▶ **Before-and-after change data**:
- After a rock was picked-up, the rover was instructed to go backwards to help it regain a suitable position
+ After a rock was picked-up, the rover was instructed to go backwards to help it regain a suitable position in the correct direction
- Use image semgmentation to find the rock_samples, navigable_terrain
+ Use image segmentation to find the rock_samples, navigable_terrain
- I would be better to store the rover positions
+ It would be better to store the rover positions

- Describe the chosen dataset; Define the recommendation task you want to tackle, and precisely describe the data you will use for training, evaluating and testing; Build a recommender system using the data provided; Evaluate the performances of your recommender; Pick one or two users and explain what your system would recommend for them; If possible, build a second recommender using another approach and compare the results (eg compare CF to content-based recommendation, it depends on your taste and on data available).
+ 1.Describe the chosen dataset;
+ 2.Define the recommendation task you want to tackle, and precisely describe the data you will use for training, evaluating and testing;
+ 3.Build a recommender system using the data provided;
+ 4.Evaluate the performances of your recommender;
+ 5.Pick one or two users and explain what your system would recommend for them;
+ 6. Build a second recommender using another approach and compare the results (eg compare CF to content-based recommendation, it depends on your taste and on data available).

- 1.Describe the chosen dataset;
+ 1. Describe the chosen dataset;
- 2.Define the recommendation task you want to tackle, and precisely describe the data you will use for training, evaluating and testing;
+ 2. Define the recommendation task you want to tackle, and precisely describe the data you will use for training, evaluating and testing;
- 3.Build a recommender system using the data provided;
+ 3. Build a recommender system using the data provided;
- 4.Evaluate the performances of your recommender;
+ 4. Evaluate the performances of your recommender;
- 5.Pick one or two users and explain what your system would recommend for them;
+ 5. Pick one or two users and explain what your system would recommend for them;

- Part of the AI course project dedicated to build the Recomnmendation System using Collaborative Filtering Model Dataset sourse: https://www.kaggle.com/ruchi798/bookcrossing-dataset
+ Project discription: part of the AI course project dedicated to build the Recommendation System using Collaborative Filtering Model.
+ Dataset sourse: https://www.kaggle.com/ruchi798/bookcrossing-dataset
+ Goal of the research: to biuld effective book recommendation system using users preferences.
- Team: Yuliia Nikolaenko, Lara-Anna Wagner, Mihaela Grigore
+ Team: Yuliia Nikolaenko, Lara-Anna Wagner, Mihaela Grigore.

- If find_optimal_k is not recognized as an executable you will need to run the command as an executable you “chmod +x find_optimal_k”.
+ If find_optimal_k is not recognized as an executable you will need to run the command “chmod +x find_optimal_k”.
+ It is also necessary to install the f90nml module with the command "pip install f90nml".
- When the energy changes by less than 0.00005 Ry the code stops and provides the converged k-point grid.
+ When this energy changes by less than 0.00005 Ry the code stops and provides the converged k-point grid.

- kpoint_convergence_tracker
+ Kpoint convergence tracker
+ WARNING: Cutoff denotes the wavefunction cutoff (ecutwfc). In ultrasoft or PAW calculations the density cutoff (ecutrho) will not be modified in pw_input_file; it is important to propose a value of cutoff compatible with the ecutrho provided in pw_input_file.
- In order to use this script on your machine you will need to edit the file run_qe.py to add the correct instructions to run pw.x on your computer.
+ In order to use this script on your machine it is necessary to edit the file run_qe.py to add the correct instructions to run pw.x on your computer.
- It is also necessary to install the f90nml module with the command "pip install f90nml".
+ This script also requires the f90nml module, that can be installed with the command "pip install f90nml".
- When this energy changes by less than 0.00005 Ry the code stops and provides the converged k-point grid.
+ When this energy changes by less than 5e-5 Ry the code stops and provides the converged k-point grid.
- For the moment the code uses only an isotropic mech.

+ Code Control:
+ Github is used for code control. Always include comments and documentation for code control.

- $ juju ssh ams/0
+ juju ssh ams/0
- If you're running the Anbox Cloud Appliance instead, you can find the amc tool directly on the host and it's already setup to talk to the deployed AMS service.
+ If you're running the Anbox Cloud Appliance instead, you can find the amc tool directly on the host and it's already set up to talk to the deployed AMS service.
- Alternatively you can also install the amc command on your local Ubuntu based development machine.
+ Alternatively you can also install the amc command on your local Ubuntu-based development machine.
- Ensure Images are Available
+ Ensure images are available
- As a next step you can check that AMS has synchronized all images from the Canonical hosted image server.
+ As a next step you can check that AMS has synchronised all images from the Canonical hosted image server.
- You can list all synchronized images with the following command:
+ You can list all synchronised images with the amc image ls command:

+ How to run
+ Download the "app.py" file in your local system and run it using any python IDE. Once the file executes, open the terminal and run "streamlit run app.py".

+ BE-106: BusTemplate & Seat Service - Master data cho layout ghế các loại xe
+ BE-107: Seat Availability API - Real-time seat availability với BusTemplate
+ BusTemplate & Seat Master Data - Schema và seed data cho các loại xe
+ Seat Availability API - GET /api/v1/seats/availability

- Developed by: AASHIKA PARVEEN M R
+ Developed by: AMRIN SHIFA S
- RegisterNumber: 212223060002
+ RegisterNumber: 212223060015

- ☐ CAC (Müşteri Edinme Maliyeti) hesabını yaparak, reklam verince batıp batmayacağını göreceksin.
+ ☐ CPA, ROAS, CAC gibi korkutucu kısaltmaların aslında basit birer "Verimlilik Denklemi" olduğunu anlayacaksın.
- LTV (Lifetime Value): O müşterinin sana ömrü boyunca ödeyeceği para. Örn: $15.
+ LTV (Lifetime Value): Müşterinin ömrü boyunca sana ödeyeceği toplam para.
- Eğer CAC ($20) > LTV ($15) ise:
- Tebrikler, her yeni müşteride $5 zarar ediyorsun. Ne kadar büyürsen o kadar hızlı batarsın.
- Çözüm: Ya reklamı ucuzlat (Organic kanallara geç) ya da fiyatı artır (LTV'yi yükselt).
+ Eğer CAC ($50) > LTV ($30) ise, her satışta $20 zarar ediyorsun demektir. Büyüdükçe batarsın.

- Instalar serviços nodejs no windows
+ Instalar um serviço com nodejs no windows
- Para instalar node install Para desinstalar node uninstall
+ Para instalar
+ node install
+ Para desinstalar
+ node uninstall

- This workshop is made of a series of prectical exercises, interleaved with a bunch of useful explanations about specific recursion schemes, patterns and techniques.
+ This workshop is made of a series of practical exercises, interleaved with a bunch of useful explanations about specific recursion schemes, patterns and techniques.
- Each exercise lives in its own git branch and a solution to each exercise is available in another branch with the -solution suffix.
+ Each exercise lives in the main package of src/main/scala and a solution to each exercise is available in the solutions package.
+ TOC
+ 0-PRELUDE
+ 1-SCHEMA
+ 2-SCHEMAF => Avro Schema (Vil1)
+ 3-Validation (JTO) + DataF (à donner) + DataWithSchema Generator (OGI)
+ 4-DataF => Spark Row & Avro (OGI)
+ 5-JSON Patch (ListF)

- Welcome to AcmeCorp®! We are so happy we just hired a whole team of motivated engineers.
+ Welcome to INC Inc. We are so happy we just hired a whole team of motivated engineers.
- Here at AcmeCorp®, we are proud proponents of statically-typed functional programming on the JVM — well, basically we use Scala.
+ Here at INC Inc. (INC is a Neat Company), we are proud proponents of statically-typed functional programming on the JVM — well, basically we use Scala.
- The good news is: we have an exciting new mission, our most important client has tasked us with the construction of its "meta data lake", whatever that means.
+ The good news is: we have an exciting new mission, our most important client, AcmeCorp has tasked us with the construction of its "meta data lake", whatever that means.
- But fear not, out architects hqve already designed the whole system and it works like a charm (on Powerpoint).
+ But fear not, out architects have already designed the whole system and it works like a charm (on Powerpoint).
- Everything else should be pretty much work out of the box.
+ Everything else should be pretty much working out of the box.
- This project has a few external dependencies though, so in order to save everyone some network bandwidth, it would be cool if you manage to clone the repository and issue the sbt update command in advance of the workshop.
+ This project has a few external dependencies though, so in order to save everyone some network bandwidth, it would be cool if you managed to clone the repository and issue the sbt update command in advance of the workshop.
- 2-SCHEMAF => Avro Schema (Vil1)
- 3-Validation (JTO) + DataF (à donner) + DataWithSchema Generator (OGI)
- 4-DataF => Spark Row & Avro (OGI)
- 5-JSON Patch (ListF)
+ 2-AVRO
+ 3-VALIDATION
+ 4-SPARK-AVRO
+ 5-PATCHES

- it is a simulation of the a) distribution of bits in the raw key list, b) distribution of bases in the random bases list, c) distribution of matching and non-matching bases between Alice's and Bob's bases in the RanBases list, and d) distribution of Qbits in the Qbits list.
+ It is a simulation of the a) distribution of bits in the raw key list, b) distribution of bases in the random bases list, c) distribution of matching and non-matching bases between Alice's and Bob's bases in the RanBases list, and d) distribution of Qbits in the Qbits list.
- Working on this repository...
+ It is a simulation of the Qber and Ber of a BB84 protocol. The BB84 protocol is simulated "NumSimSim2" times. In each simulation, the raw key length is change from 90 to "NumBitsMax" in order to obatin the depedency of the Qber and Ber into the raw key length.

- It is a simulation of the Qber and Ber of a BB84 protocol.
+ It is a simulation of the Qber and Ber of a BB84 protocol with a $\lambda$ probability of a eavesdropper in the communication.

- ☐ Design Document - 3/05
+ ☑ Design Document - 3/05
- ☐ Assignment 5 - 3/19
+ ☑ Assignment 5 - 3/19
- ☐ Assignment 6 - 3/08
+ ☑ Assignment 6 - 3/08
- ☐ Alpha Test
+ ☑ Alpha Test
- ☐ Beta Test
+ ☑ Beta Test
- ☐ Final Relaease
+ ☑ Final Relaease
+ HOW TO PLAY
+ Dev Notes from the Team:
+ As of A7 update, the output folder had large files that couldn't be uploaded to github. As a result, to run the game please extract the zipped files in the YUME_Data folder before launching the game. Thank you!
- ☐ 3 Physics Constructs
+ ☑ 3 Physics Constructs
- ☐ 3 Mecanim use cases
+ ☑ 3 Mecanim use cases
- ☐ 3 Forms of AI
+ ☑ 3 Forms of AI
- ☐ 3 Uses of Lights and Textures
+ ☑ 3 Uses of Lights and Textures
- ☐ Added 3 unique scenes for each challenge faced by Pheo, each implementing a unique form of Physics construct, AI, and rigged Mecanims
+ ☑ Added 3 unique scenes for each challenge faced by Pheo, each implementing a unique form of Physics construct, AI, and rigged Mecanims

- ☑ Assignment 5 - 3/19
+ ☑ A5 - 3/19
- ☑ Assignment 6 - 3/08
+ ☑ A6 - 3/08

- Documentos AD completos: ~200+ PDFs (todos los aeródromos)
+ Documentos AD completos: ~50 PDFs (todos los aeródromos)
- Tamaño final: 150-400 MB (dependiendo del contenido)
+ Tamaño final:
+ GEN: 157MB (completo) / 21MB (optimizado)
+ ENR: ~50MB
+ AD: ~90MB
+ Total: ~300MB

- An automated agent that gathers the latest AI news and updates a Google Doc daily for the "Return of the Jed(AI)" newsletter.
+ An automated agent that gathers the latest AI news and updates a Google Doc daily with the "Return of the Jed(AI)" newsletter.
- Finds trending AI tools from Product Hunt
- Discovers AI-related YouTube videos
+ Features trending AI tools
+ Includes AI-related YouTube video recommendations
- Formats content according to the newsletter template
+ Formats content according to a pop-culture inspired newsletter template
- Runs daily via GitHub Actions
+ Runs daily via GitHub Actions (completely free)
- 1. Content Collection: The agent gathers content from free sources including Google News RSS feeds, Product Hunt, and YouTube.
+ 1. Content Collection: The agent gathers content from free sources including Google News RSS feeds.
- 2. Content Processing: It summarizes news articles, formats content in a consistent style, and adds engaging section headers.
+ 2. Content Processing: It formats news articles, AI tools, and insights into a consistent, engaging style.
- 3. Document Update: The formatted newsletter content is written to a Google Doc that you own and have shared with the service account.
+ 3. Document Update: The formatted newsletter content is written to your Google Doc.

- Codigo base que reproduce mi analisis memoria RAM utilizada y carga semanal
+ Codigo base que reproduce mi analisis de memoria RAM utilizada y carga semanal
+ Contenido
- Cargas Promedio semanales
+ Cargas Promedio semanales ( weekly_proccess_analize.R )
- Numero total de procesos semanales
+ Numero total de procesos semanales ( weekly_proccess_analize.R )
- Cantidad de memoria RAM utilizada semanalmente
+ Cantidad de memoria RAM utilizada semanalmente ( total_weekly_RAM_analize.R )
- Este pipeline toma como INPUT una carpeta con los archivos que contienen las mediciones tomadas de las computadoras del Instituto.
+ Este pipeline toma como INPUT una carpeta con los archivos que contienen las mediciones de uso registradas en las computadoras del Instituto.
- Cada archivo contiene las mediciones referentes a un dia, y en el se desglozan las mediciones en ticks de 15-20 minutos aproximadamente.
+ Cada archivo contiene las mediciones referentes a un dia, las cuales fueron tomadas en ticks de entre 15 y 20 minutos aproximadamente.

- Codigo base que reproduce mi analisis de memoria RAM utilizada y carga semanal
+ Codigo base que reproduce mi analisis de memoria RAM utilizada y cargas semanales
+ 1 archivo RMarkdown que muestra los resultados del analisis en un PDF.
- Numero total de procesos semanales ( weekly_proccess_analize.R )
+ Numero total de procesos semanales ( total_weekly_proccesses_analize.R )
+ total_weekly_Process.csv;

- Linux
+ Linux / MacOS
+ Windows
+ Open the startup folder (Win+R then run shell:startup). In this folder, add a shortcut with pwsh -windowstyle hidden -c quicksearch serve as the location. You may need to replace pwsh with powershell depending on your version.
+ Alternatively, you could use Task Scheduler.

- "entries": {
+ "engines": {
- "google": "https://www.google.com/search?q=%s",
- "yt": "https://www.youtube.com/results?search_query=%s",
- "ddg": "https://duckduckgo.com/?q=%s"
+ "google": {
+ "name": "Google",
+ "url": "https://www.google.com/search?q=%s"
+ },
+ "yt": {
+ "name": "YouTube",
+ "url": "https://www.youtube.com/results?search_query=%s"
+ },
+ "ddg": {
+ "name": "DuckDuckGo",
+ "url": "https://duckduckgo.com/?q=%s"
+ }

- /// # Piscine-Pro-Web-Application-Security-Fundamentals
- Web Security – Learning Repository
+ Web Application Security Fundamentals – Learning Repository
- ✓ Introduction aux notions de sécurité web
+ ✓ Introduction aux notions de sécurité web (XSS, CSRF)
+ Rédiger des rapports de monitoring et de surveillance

▶ **ABOUT THIS EXERCISE**:
Above are the records; from them, give again exactly the lines from the one containing "- ☐ 3 Mecanim use cases" to the one containing "- ☐ Added 3", both lines included, and nothing more.

▶ **ANSWER TO THIS PROBLEM**:
- ☐ 3 Mecanim use cases
+ ☑ 3 Mecanim use cases
- ☐ 3 Forms of AI
+ ☑ 3 Forms of AI
- ☐ 3 Uses of Lights and Textures
+ ☑ 3 Uses of Lights and Textures
- ☐ Added 3 unique scenes for each challenge faced by Pheo, each implementing a unique form of Physics construct, AI, and rigged Mecanims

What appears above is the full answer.